The One + Only for the One Man Show

It doesn’t help that my obsession with Fonz was planted and rooted well before this. He stole my heart as a shining light on Katori Hall’s “P-Valley” and again when we were in attendance of the Black Love Gala that hosted so many beautiful couples from and friends of the show. J. Alphonse Nicholson has a calm rumble in his spirit. It lowers its voice and places a humble hand over heart when you remind him with everyone else that he’s brilliant. He offers better lighting and location for the picture that you’re stuttering to ask for and his gorgeous wife beams beside him like an angel.  Y’all know what good people feel like. Even with all of that glory shining on him, his brilliance in acting, stage presence, delivery, should be studied at Harvard.  He really is brilliant, and we got to see him on the closing night of his critically acclaimed sold out show, “FREIGHT: The 5 Incarnations of Abel Green”.  Eat your heart out. 

This striking ensemble, composed of but one man and written by the talented Howard L. Craft kicks off when our star boards a freight train and takes us on a journey that begins in the 1910s and propels us through a century of Black life in America for Abel Green. Five unique people (and their counterparts at times) through a quick train ride express to us some of the beauty but most of the damage that has come from the American experience. Every Abel found great wealth after great trials, but even when they’d won there was a layer of the type of regret that coats the tongue. Once you’re steady with the flow of the show, that bitter flavor stays until it erupts, one life after the other, familiar characters and cadences making this an experience for each guest. Each Abel showing us his joy before his pain, each reconciling their truths, each animated flawlessly by Nicholson.  

In the early 1900s we got a proud darkie, a minstrel performer who’d rather be on this side of the white man’s hate. Craft beautifully paints how their eruptions of laughter as they gather in rows to watch the Black face that needs no reapplying, is no different than their bursts of sneers and the entertained eyes that watch lifeless bodies hang from trees, smoking their cigarettes to the buds in their supposedly post-racial America.  In the 1930s, after a devastating loss, Abel Green is an unassuming cult leader, or more appropriately “the instrument of god” who is traveling the south laying hands, making the meek to walk and the blind to see, before realizing his truth and asking for forgiveness.  Abel is a snitch ass, bitch ass, FBI informant in the 60s, who got paid to give up the Black Panthers before meeting his demise. In the 80s Abel Green is minimally famous, a struggling actor who we learn left his best friend, the only man he ever loved and a pivotal help in his career, the moment he learned he was gay and potentially HIV positive.  Our final Abel is an articulate and well-off mortgage broker, from 2010, who after a painful and violent realization relinquishes all of his wealth to the families he’d hurt and decides to take refuge as a houseless vagrant in the park before ascending this place altogether and elevating to Saturn.  (did she just say that?.... I did.) 
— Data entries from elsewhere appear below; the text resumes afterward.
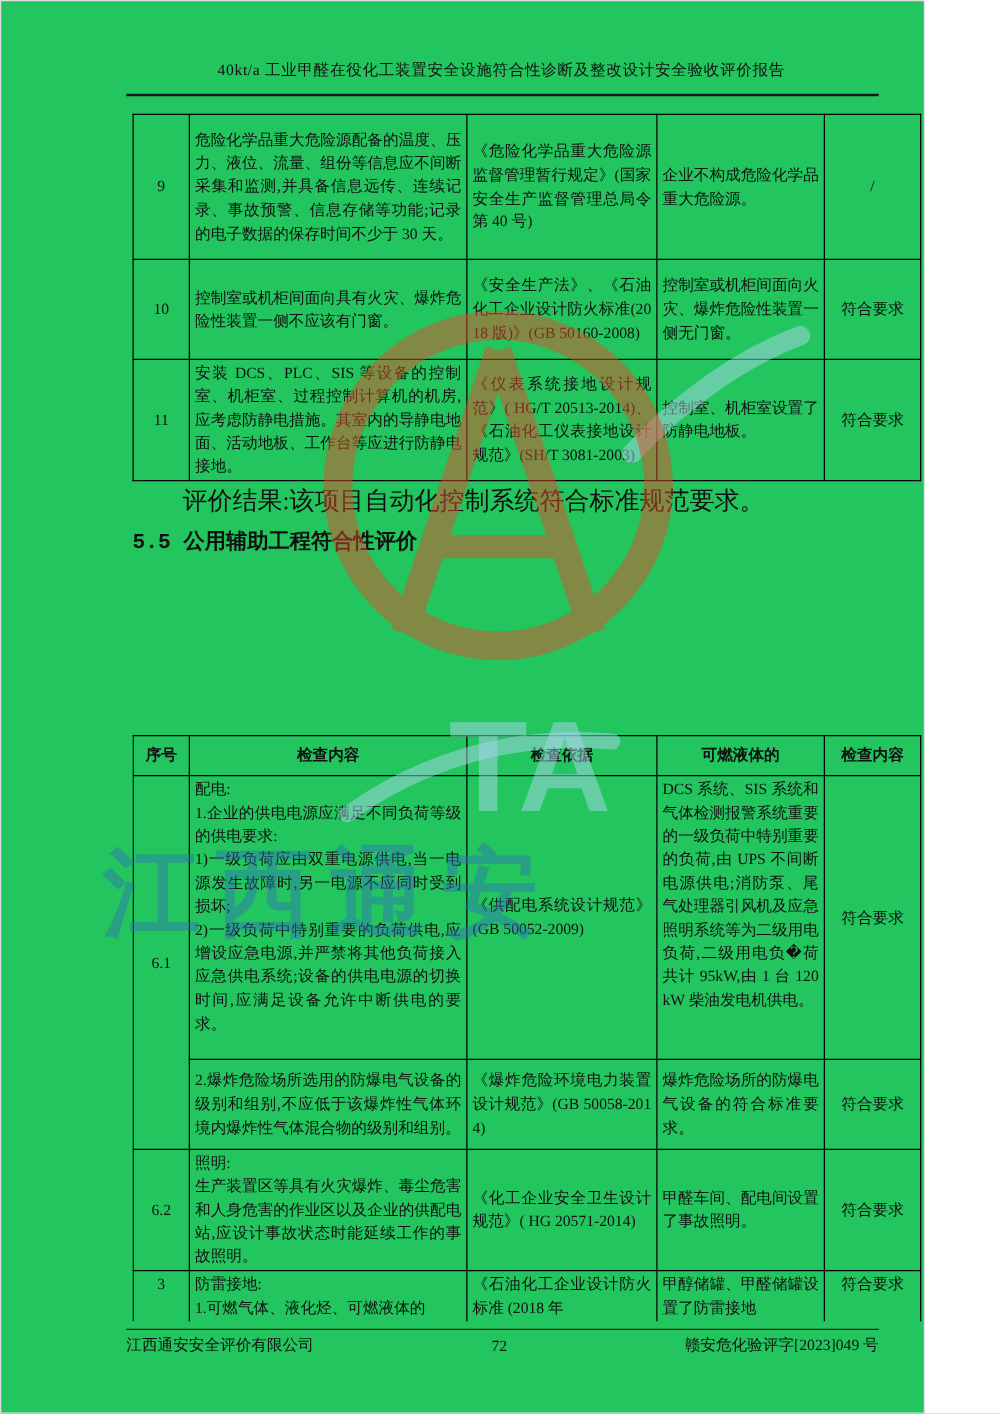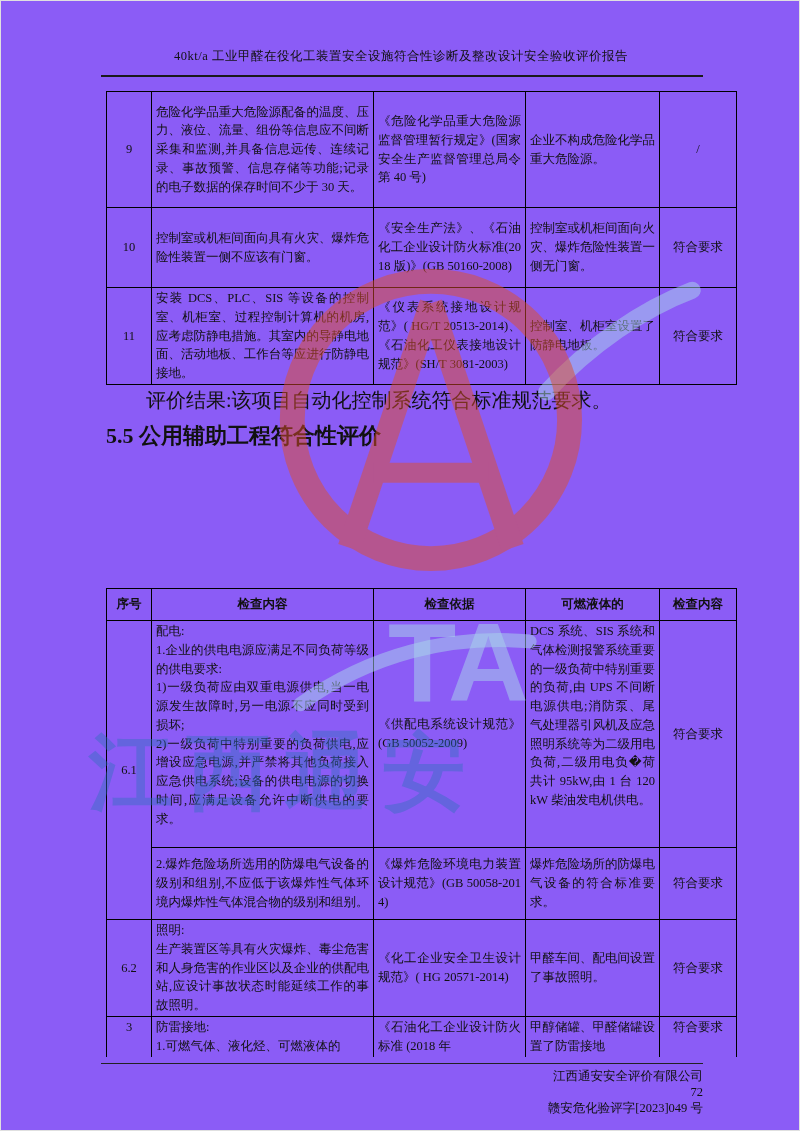"40kt/a 工业甲醛在役化工装置安全设施符合性诊断及整改设计安全验收评价报告" .page { background: #8b5cf6 -> #22c55e; width: 800px -> 740px }
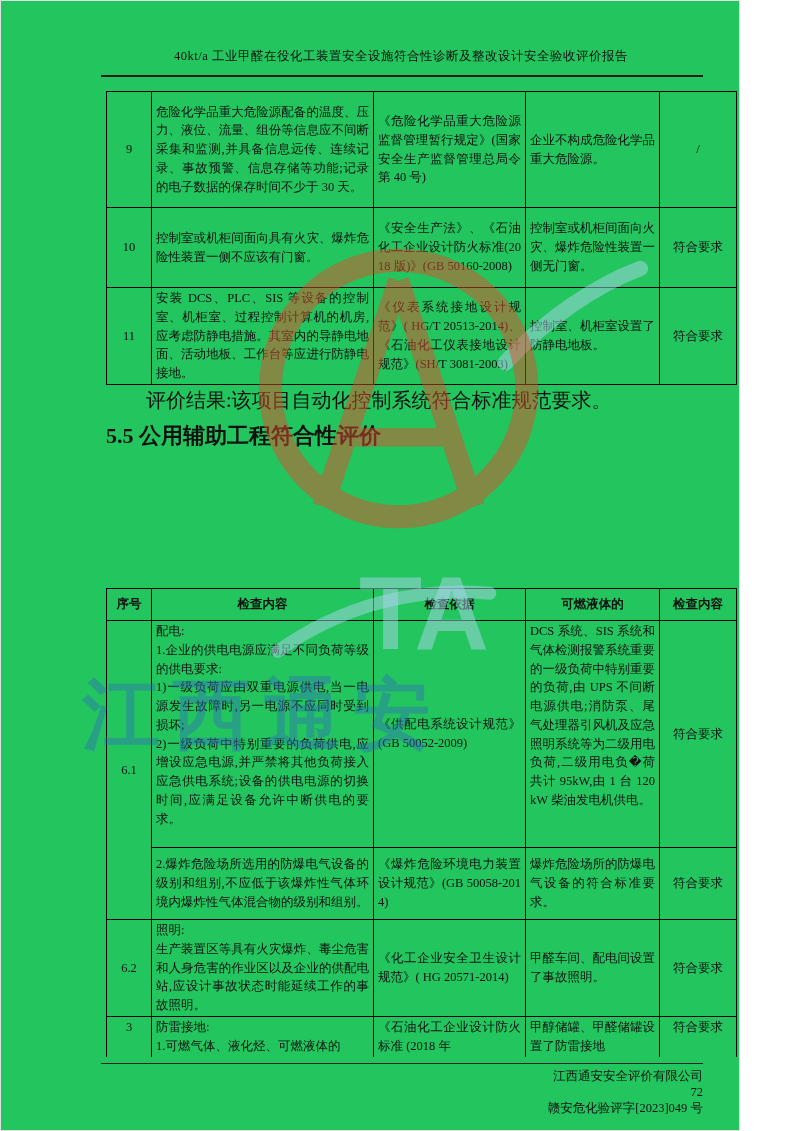"5.5 公用辅助工程符合性评价" .sec-title { font-family: Liberation Serif, serif -> Liberation Mono, monospace; font-size: 22px -> 17px }
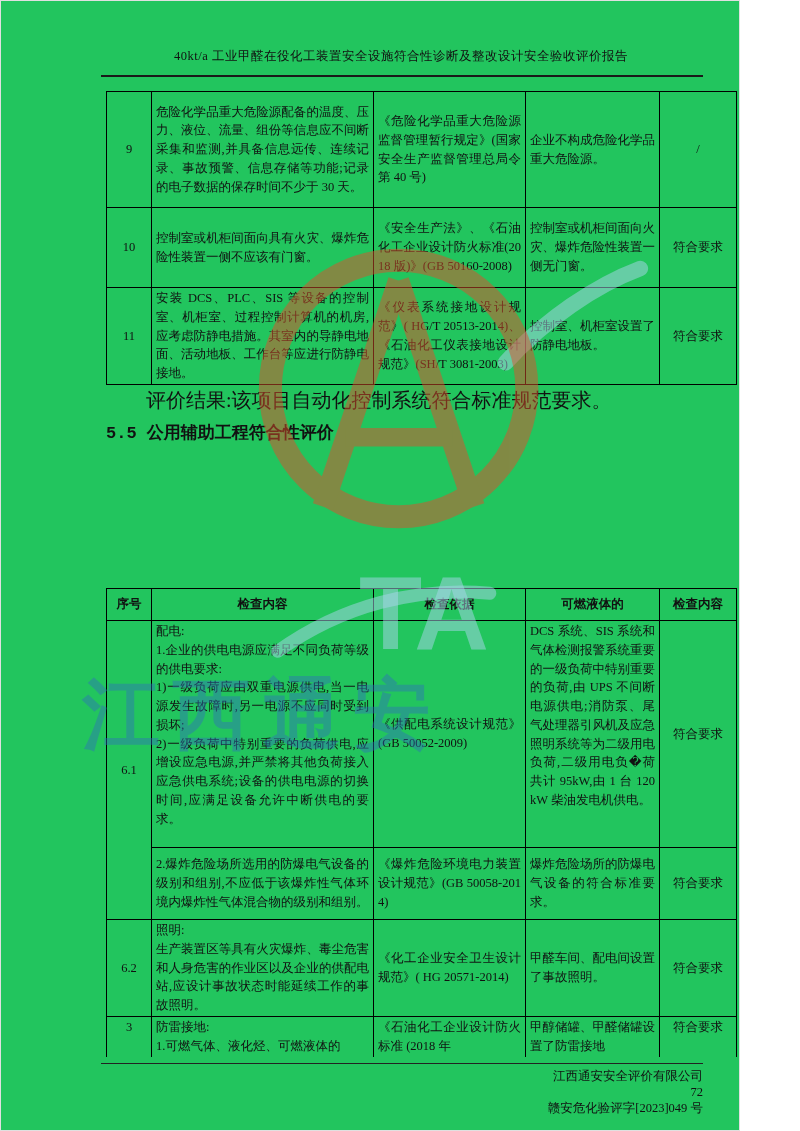"江西通安安全评价有限公司" .footer { flex-direction: column -> none }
The sci-fi ending, for me, was all I needed to make this an A+++, however I know for other folks it left so much to be desired.  What does that mean? That there’s no escape for Black people in America?  That our only way out is to ascend this place altogether? There’s also something to be said about the amount of masking that must be done to exist in this space, so much that our last Abel left his life in full and smashed cans to make a spaceship; each Abel a little off his rocker, but still as profound and revolutionary as the last.  

The way that Nicholson glides in and out of the characters, quite literally, with only the help of one stage hand that is as much a part of the show as he is, is glorious.  Once the show starts, an ethereal Black woman presents as the whimsical concepts of time and transition, preparing the set and the star for each incarnation. She was captivating in her own right, a goddess almost, dressed to be death and life, time and the tangible fact that it doesn’t exist at all. So much of this show really forced me to look at each stereotypical concept with new perspective and empathy.  Nicholson, tears flowing or lip biting or hymnal belting or train jumping, presented those 5 monologues with a passion and fever I’ve never been close enough to the artist to experience so deeply.  It was moving and raw and righteous - and when it was all over, he was kind enough to bow his head at us and pat that humble hand on his heart, his gratitude obvious and abundant.  

Like Denzel’s tucked lip and Sam’s “motherfucka”, I can imagine Nicholson’s bowed brow becoming a staple in our homes for years to come, so long as Black people want to continue to loose the shackles we’ve had on for too many years. I’m eager for more. Thank you for everything you brought to the stage last night, J. Alphonse. It erupted something inside of me to at least see my passions all the way through, wherever they might take me.  Take us all.